▶ Problem statement
Any image in the records should be left out; output everything else exactly.

━━━━━━━━

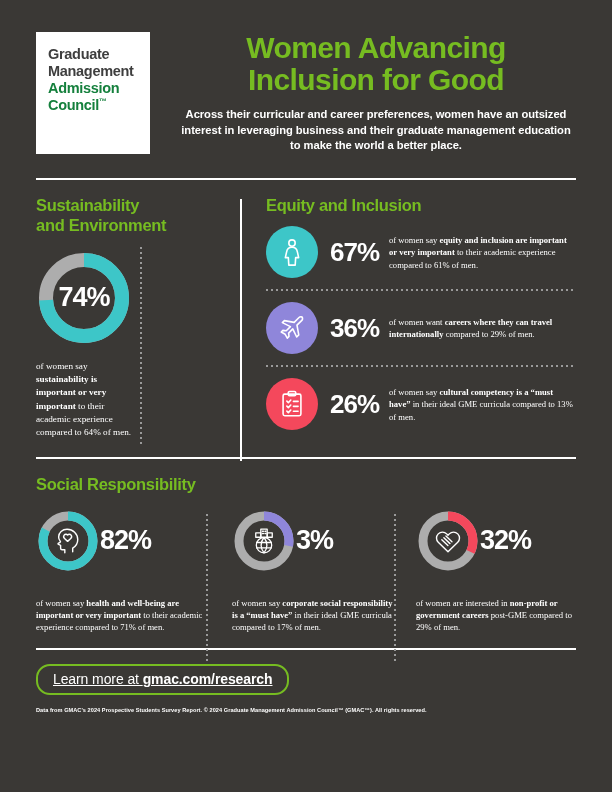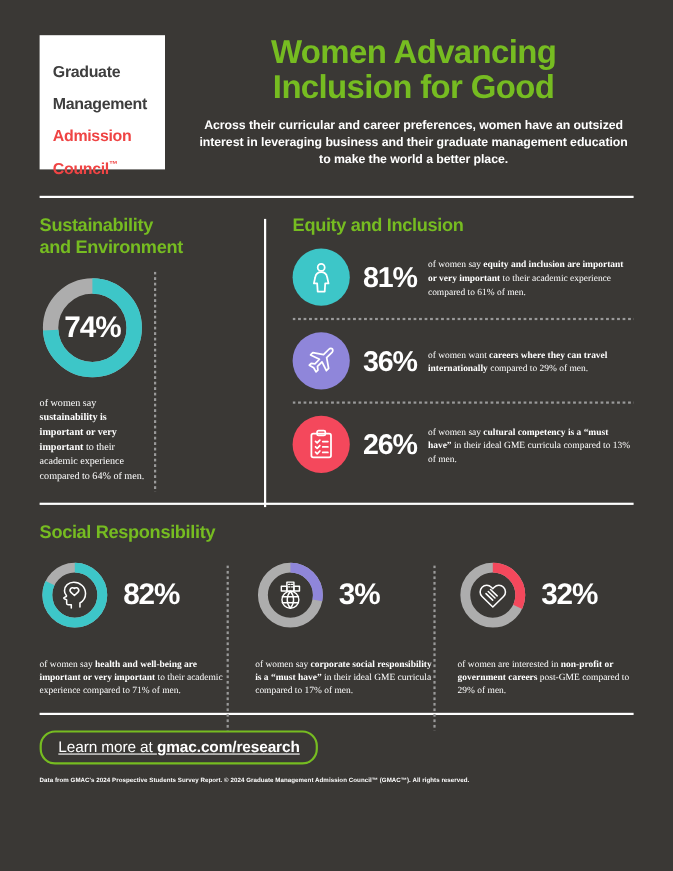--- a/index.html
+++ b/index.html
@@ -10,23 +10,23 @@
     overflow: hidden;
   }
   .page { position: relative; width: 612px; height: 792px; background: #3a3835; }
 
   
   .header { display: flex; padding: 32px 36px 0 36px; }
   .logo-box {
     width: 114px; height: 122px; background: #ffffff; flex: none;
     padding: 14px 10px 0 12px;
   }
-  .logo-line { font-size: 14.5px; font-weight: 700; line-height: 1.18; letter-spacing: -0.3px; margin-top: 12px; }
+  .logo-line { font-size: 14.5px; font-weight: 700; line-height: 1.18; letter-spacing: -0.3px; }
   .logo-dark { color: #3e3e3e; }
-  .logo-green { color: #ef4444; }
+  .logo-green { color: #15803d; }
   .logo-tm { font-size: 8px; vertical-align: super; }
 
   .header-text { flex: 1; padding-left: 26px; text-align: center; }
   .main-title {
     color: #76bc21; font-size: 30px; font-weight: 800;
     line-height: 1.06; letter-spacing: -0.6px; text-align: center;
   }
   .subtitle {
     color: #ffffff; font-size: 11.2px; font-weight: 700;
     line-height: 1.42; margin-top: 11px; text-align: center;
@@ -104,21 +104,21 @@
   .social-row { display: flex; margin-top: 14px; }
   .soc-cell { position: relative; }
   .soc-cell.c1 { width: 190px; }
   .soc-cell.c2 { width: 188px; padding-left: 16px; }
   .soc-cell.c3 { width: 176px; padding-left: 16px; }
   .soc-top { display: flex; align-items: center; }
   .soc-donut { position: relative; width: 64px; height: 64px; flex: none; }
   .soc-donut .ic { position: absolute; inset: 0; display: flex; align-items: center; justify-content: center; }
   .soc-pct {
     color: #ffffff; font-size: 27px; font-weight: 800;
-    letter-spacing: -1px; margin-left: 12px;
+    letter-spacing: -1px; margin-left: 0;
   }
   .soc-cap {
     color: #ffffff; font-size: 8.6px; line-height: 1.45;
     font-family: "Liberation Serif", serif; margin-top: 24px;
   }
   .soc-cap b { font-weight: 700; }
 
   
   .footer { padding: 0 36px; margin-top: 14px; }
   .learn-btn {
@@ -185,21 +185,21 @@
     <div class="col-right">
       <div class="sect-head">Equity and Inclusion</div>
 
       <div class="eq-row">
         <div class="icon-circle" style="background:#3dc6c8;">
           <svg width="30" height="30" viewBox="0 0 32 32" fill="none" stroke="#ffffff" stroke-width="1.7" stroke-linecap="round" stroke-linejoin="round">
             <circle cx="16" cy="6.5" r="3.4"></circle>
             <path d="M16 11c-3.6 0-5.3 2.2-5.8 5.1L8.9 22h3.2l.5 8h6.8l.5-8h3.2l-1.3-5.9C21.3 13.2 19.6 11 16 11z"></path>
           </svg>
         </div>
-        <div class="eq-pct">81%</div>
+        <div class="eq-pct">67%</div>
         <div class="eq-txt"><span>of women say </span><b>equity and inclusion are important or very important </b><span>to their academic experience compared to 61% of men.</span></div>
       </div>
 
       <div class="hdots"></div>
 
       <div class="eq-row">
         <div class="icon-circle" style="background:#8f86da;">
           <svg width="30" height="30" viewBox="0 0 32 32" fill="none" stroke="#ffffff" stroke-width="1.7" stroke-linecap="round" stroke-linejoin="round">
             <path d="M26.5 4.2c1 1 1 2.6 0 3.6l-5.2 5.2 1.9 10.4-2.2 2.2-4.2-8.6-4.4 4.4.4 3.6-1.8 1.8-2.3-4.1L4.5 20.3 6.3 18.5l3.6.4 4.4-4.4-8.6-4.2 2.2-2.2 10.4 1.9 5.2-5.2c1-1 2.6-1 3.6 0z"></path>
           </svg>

━━━━━━━━

▶ Solution for this task
--- a/index.html
+++ b/index.html
@@ -10,23 +10,23 @@
     overflow: hidden;
   }
   .page { position: relative; width: 612px; height: 792px; background: #3a3835; }
 
   
   .header { display: flex; padding: 32px 36px 0 36px; }
   .logo-box {
     width: 114px; height: 122px; background: #ffffff; flex: none;
     padding: 14px 10px 0 12px;
   }
-  .logo-line { font-size: 14.5px; font-weight: 700; line-height: 1.18; letter-spacing: -0.3px; margin-top: 12px; }
+  .logo-line { font-size: 14.5px; font-weight: 700; line-height: 1.18; letter-spacing: -0.3px; }
   .logo-dark { color: #3e3e3e; }
-  .logo-green { color: #ef4444; }
+  .logo-green { color: #15803d; }
   .logo-tm { font-size: 8px; vertical-align: super; }
 
   .header-text { flex: 1; padding-left: 26px; text-align: center; }
   .main-title {
     color: #76bc21; font-size: 30px; font-weight: 800;
     line-height: 1.06; letter-spacing: -0.6px; text-align: center;
   }
   .subtitle {
     color: #ffffff; font-size: 11.2px; font-weight: 700;
     line-height: 1.42; margin-top: 11px; text-align: center;
@@ -104,21 +104,21 @@
   .social-row { display: flex; margin-top: 14px; }
   .soc-cell { position: relative; }
   .soc-cell.c1 { width: 190px; }
   .soc-cell.c2 { width: 188px; padding-left: 16px; }
   .soc-cell.c3 { width: 176px; padding-left: 16px; }
   .soc-top { display: flex; align-items: center; }
   .soc-donut { position: relative; width: 64px; height: 64px; flex: none; }
   .soc-donut .ic { position: absolute; inset: 0; display: flex; align-items: center; justify-content: center; }
   .soc-pct {
     color: #ffffff; font-size: 27px; font-weight: 800;
-    letter-spacing: -1px; margin-left: 12px;
+    letter-spacing: -1px; margin-left: 0;
   }
   .soc-cap {
     color: #ffffff; font-size: 8.6px; line-height: 1.45;
     font-family: "Liberation Serif", serif; margin-top: 24px;
   }
   .soc-cap b { font-weight: 700; }
 
   
   .footer { padding: 0 36px; margin-top: 14px; }
   .learn-btn {
@@ -185,21 +185,21 @@
     <div class="col-right">
       <div class="sect-head">Equity and Inclusion</div>
 
       <div class="eq-row">
         <div class="icon-circle" style="background:#3dc6c8;">
           <svg width="30" height="30" viewBox="0 0 32 32" fill="none" stroke="#ffffff" stroke-width="1.7" stroke-linecap="round" stroke-linejoin="round">
             <circle cx="16" cy="6.5" r="3.4"></circle>
             <path d="M16 11c-3.6 0-5.3 2.2-5.8 5.1L8.9 22h3.2l.5 8h6.8l.5-8h3.2l-1.3-5.9C21.3 13.2 19.6 11 16 11z"></path>
           </svg>
         </div>
-        <div class="eq-pct">81%</div>
+        <div class="eq-pct">67%</div>
         <div class="eq-txt"><span>of women say </span><b>equity and inclusion are important or very important </b><span>to their academic experience compared to 61% of men.</span></div>
       </div>
 
       <div class="hdots"></div>
 
       <div class="eq-row">
         <div class="icon-circle" style="background:#8f86da;">
           <svg width="30" height="30" viewBox="0 0 32 32" fill="none" stroke="#ffffff" stroke-width="1.7" stroke-linecap="round" stroke-linejoin="round">
             <path d="M26.5 4.2c1 1 1 2.6 0 3.6l-5.2 5.2 1.9 10.4-2.2 2.2-4.2-8.6-4.4 4.4.4 3.6-1.8 1.8-2.3-4.1L4.5 20.3 6.3 18.5l3.6.4 4.4-4.4-8.6-4.2 2.2-2.2 10.4 1.9 5.2-5.2c1-1 2.6-1 3.6 0z"></path>
           </svg>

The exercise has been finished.